Owners Jessica and Jason Hill.
A son pays homage to his parents’ hard work and the lessons learned from being the “House of Pizza kid”
words Cameron Hill
photography Douglas Merriam
My name is Cameron, I’m 16, but if you live in Waterboro you might know me as “the kid whose parents own the House of Pizza.” When I was younger, I loved the thought of being the “House of Pizza kid,” especially since that meant I could eat Chicken Alfredo Pizza (my absolute favorite) whenever I wanted. And owning a pizza shop sounds easy, right? My parents, Jason and Jessica Hill, will happily tell you differently. They’ve seen their fair share of ups and downs, just as I have.
Two Backgrounds, One Great Business Mind-Set
My parents both started off on the right foot—by growing up in the best state in the country, the great state of Maine. My mother, Jessica Leigh Troiano, was born in the small town of Gray. She was a bright-minded child who had an eye for fun. My father, Jason Rolla Hill, was raised in Wells. He credits his father for teaching him some of life’s basic lessons. These two different backgrounds would one day form one great business mind-set.
My dad had a long background in the restaurant business before opening the Waterboro House of Pizza. For more than 10 years, he worked at Saco House of Pizza for his cousin Mark Hill. While working there, my dad learned the importance of having good employees and a manager on whom he could rely. He also learned about food ordering. For years, he was the most reliable worker in the kitchen.

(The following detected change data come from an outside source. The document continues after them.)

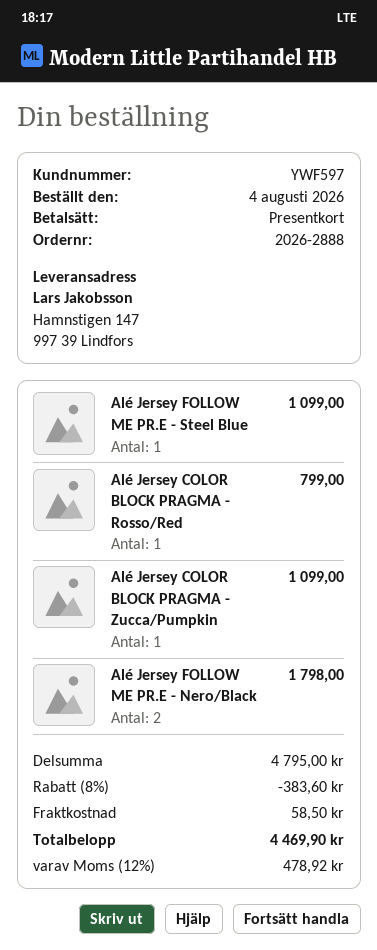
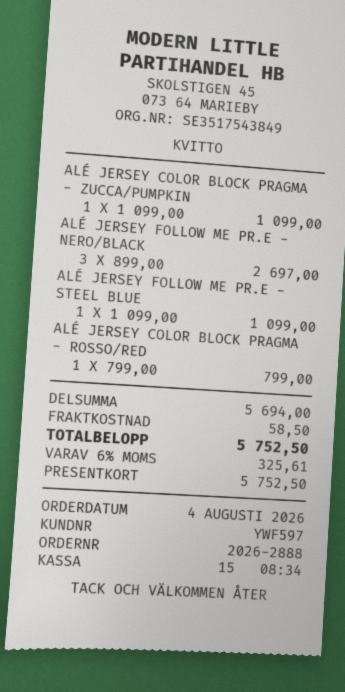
Alé Jersey FOLLOW ME PR.E - Nero/Black: 2 for 1798.00 -> 3 for 2697.00
subtotal: 4795.00 -> 5694.00
discount: 8% = 383.60 -> none
tax: 12% = 478.92 -> 6% = 325.61
total: 4469.90 -> 5752.50

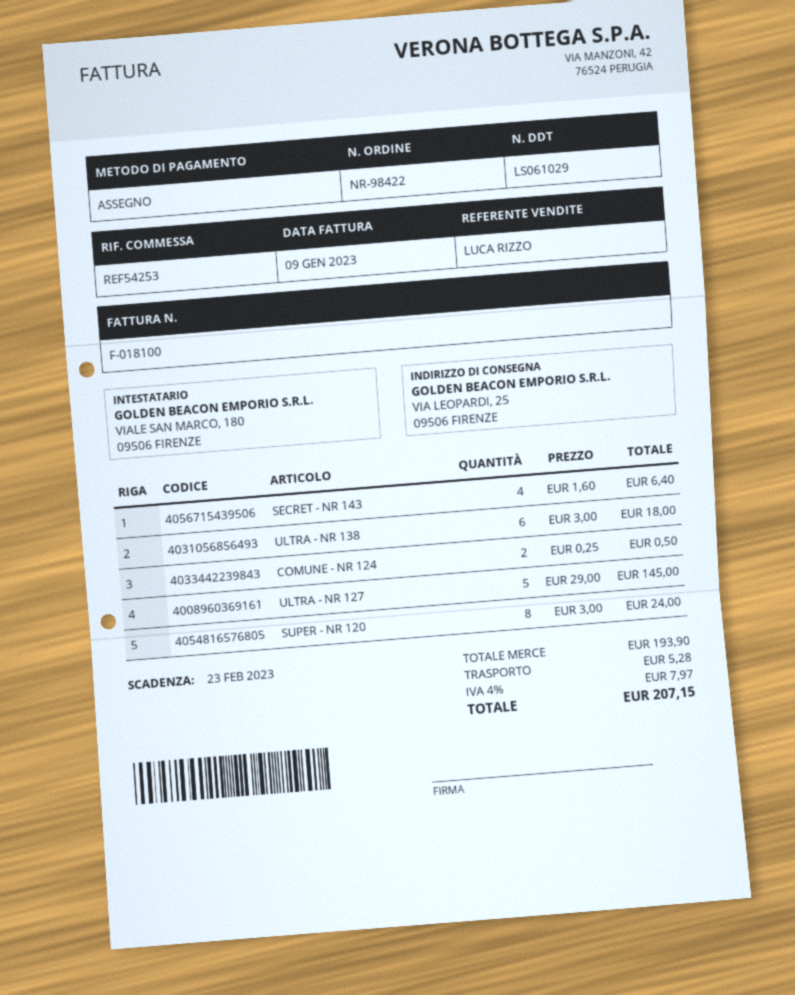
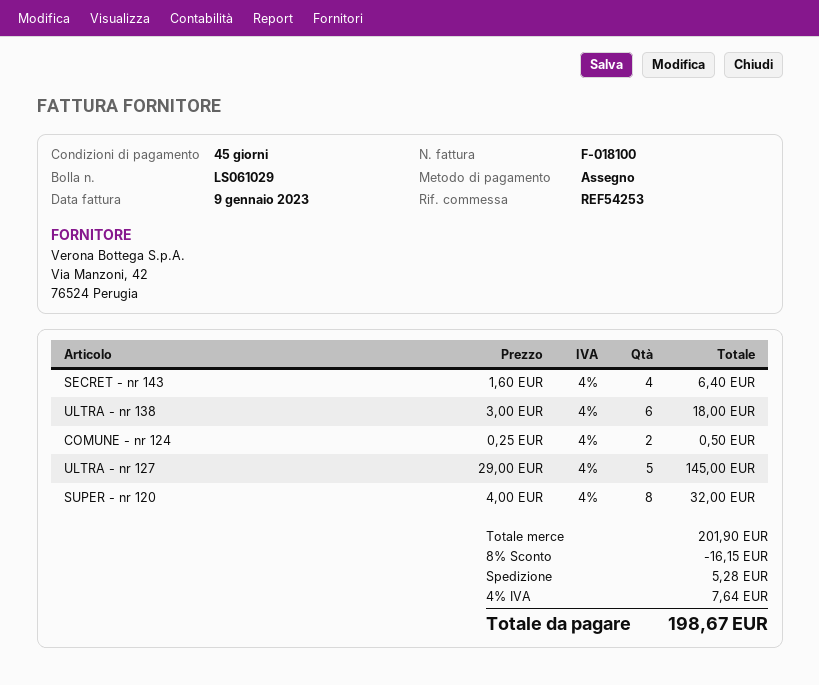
SUPER - NR 120: 8 x 3.00 = 24.00 -> 8 x 4.00 = 32.00
subtotal: 193.90 -> 201.90
discount: none -> 8% = 16.15
tax: 4% = 7.97 -> 4% = 7.64
total: 207.15 -> 198.67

In 2005, when Mark offered him an opportunity to open his own restaurant, my dad jumped at the idea. “I was pretty excited more than anything,” he says. “Definitely nervous, but excited for the opportunity.”
My mom was 23 and my dad was 27 when they opened their restaurant in the beautiful community of Waterboro. Although very young, they proved to their families and anyone who might have doubted them that no age is too young to start a business.
“A lot of time and money went into [opening],” my dad explains. He already had recipes (graciously passed down through his family), but finding the basic equipment it takes to run a pizza shop can be difficult—things like ovens, refrigerators, grills and deep fryers. This was obviously a costly thing.
Obtaining all of the necessary licenses was also difficult but the least of their concerns. Everything from prepping and cleaning to securing loans was handled by my parents. Having the love of their life as their teammate must make it more enjoyable; and, with a strong and ambitious focus on their idea, opening the restaurant only got easier as it went along.
Cheese pizzas and the 16-inch Veggie Pizza (it's loaded!).
A Grand Opening
The initial opening of the Waterboro House of Pizza saw a great success. My parents both worked seven days a week to get the restaurant off the ground, which showed their dedication. Word got around easily in such a great community. Being close to Massabesic High School helped. “We have always tried to be involved with the school and the community as a whole,” my mom says. The Mustangs responded by eating lots of pizza.
The initial six months that Waterboro House of Pizza was open was a very exciting time for our family. “Oh boy, the first six months, they were tough, I will never forget,” says my mom. “All the money that went into it and having two small children and worrying about them. What if we weren’t successful?”
“The hardest thing about owning a business is finding good, trustworthy help,” says my dad, “and constantly worrying about everything, even when you’re not there…. You want everything to be perfect, so people come back.”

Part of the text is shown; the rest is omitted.